Google Analytics 4 offers a more complete cross-channel view of the customer – combining the insights we all know and love from Universal Analytics with the data model of Firebase to deliver seamless insights and data-informed decision making.

Comparing Universal Analytics to Google Analytics 4

One of the primary questions on the minds of marketers, analysts, and developers is: What’s the difference? We’re going to break down the top 15 differentiators between the two platforms with an aim to give you a clear understanding of the new platform for better migration preparedness. 

The Data Model

While the Google Analytics Universal event model is session-based, the Google Analytics 4 data model is event-based.

The most important change is at the heart of the platform: the data model. Universal Analytics has a session-based data model; within these sessions are various hit types. Most Google Analytics data is sent in the form of pageview hits and event hits, with some basic ecommerce data sent as transaction hits.

All data sent to Google Analytics 4 has adopted the Firebase data model in the form of events. Each event is distinguished with the event_name parameter, with additional parameters to describe the event.

In GA4 you’re no longer looking for the built-in Event Category/Action/Label taxonomy. Instead, the parameter will start with event_name, and you’ll add other parameters to describe the interaction. The following table illustrates how you might capture a newsletter signup in GA4 vs. GA Universal:

Google Analytics UniversalGoogle Analytics 4
Event Category: form
Event Action: submit
Event Label: newsletter-signup
event_name: generate_lead
lead_type: newsletter-signup

Because the GA4 event-based data model is more agnostic and flexible, each parameter can serve a more specific and meaningful role. Whereas Event Action and Event Label values typically rely on the Event Category value to be understood, the lead_type parameter is inherently more descriptive. Pageviews themselves are considered a type of event in GA4, with page_view as the event_name parameter.

For more on GA4 events and parameters, see About Events in the Google help docs.

Privacy Consent Mode

Due to stronger regulations such as GDPR and CCPA, many organizations have had to sacrifice data to respect those who opt-out of tracking.

Google has released consent mode to allow you some level of tracking while still achieving compliance. It won’t help you target or identify users, but you can continue reporting content, conversions, and attribution.  

Changes to Data Limits

In Universal Analytics, each tracking event is sent as an individual image beacon to Google servers. An Ecommerce website that sends data on all pageviews, interactions, product impressions can be a significant load on Google servers so Google has historically imposed hit limits on the free version of Google Analytics.

Example limits for the free tier UA include:

  • 10 million hits per property
  • 200,000 per users per day
  • 500 hits per session
  • There are also limits to how many hits you can send within a one second.

As of right now, these limits do not apply to GA4 properties.

GA4 utilizes a queuing system that Google developed so multiple events can be bundled together in the same network request which means less of a load on Google servers.  

However, there are other limitations to be aware of in GA4. Google has imposed various limits on the number of distinct events you can track and the number of parameters per event, and the length of characters on those parameters.

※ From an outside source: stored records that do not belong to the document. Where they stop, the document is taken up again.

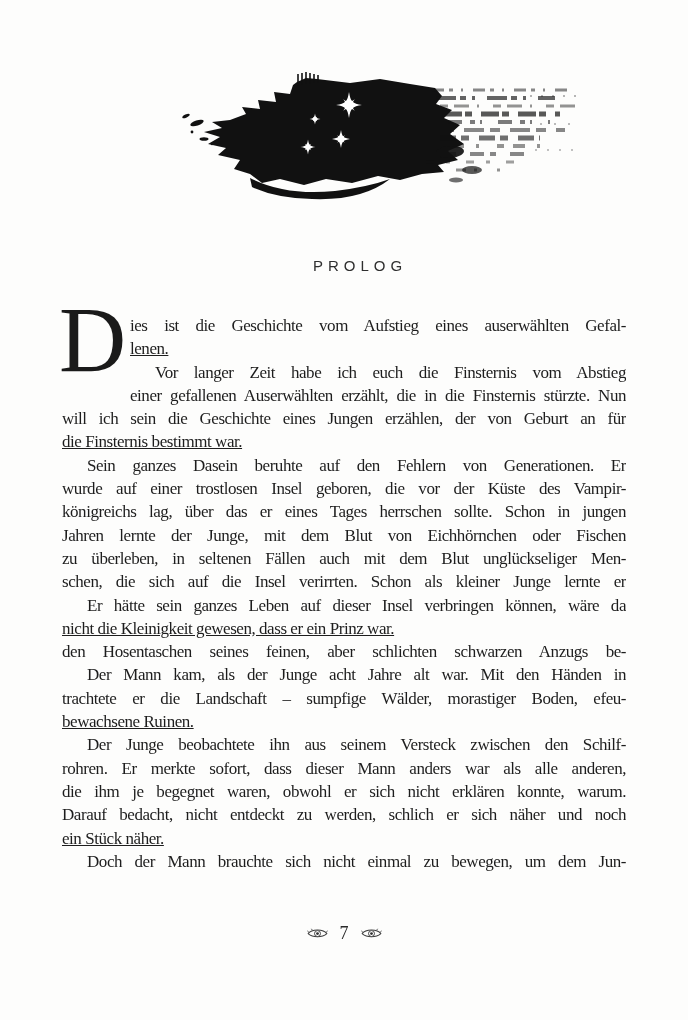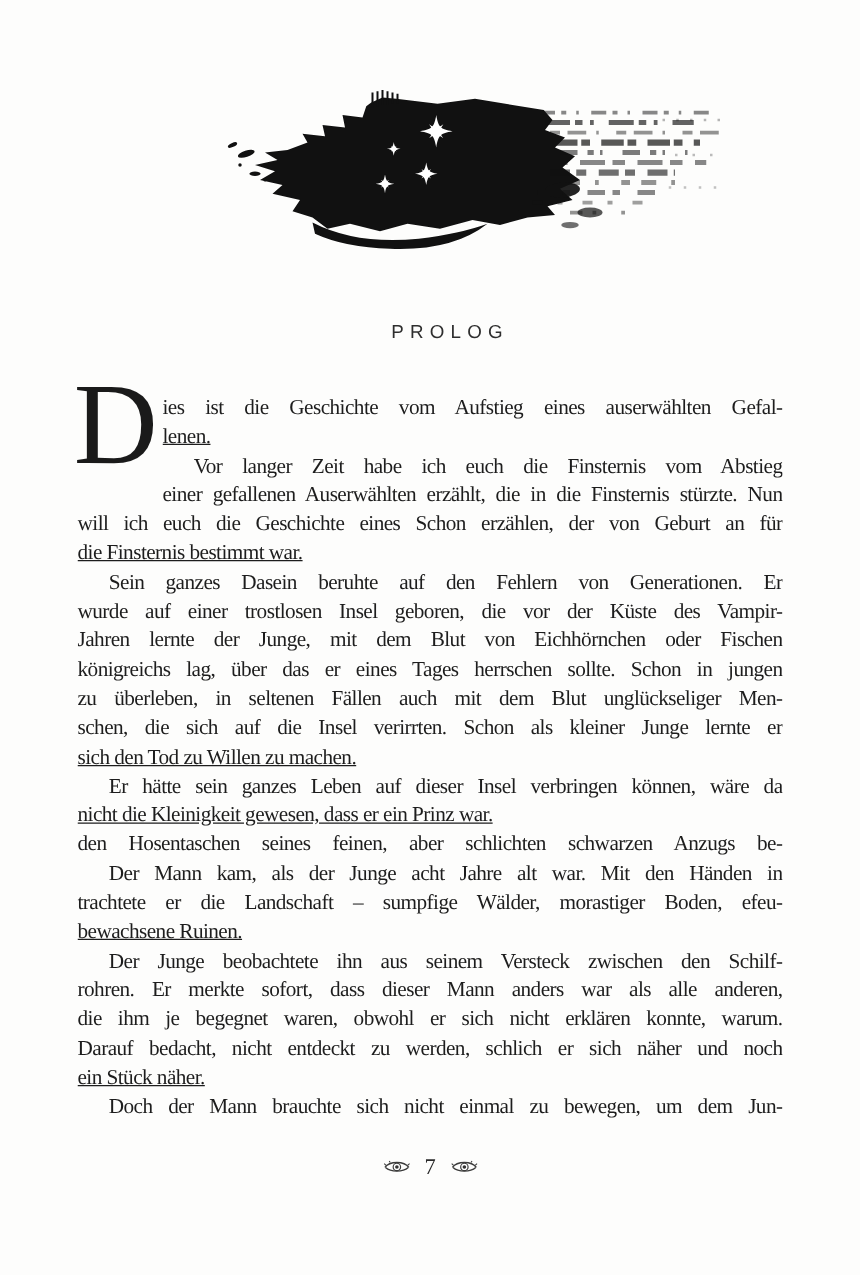"will ich euch die Geschichte" div.line { text: euch die Geschichte eines Schon -> sein die Geschichte eines Jungen }
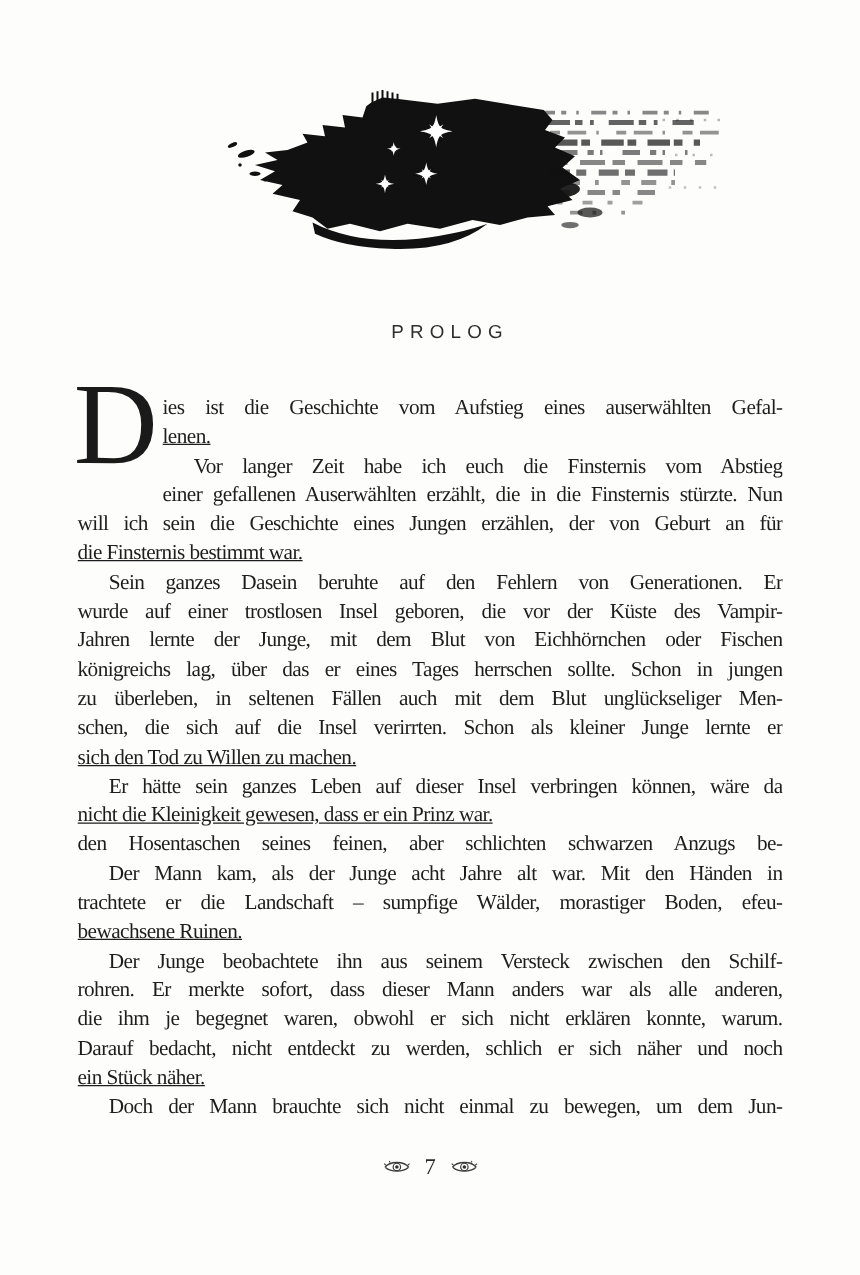"Jahren lernte der Junge, mit" div.line { order: before "königreichs lag, über das er" -> after "königreichs lag, über das er" }
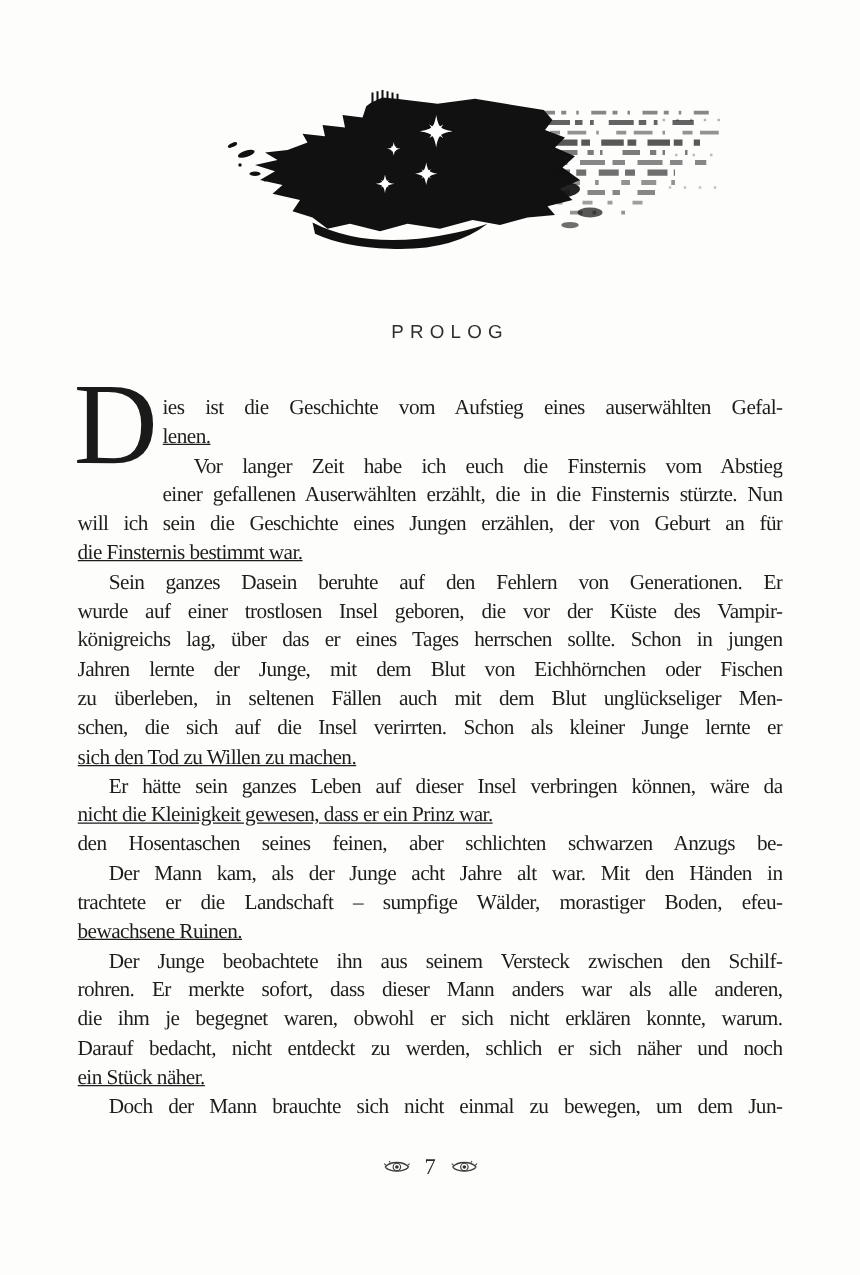"sich den Tod zu Willen" div.line { html: <div>sich den Tod zu Willen zu machen.</div> -> none }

A full list of limits are documented here

The enterprise level of Google Analytics Universal (GA360) offers higher data collection limits than the free version, and in the future we expect Google may introduce limit differences between the free and enterprise version of GA4.

Configuration Limits

GA4 lets you track an endless number of parameters with events but you will not be able to access each one from the interface. You will need to cherry-pick your top 50 text parameters to map as custom dimensions persisted in the reporting UI.  

You can also map 50 numeric parameters as custom metrics, but most implementations need a far greater number of text parameters than numeric parameters, so you’re probably more likely to reach the limit of custom dimension slots than custom metric slots.

In any case, all event parameters, even beyond the limit of 50 text and 50 numeric persisted in the reporting UI, are passed through to BigQuery, where you can take full advantage of them for analysis, modeling, audience building, and more.

As you migrate to GA4, careful planning is needed to prioritize which parameters are going to be available in the reporting UI, and which will be available out-of-the-box. More on custom dimensions later in this post.

Multiple Dimensions in a Single Parameter

One trick for getting beyond the parameter limit is to concatenate multiple values in a single parameter. The sections below demonstrate how you would achieve this in a gtag or Google Tag Manager implementation of GA4

gtag(‘event’, ‘product_interaction’, {
  ‘interaction_value’: ‘size selector:small’  // interaction type + interaction value


Google Analytics Universal, particularly the standard/unpaid version, is susceptible to heavy sampling.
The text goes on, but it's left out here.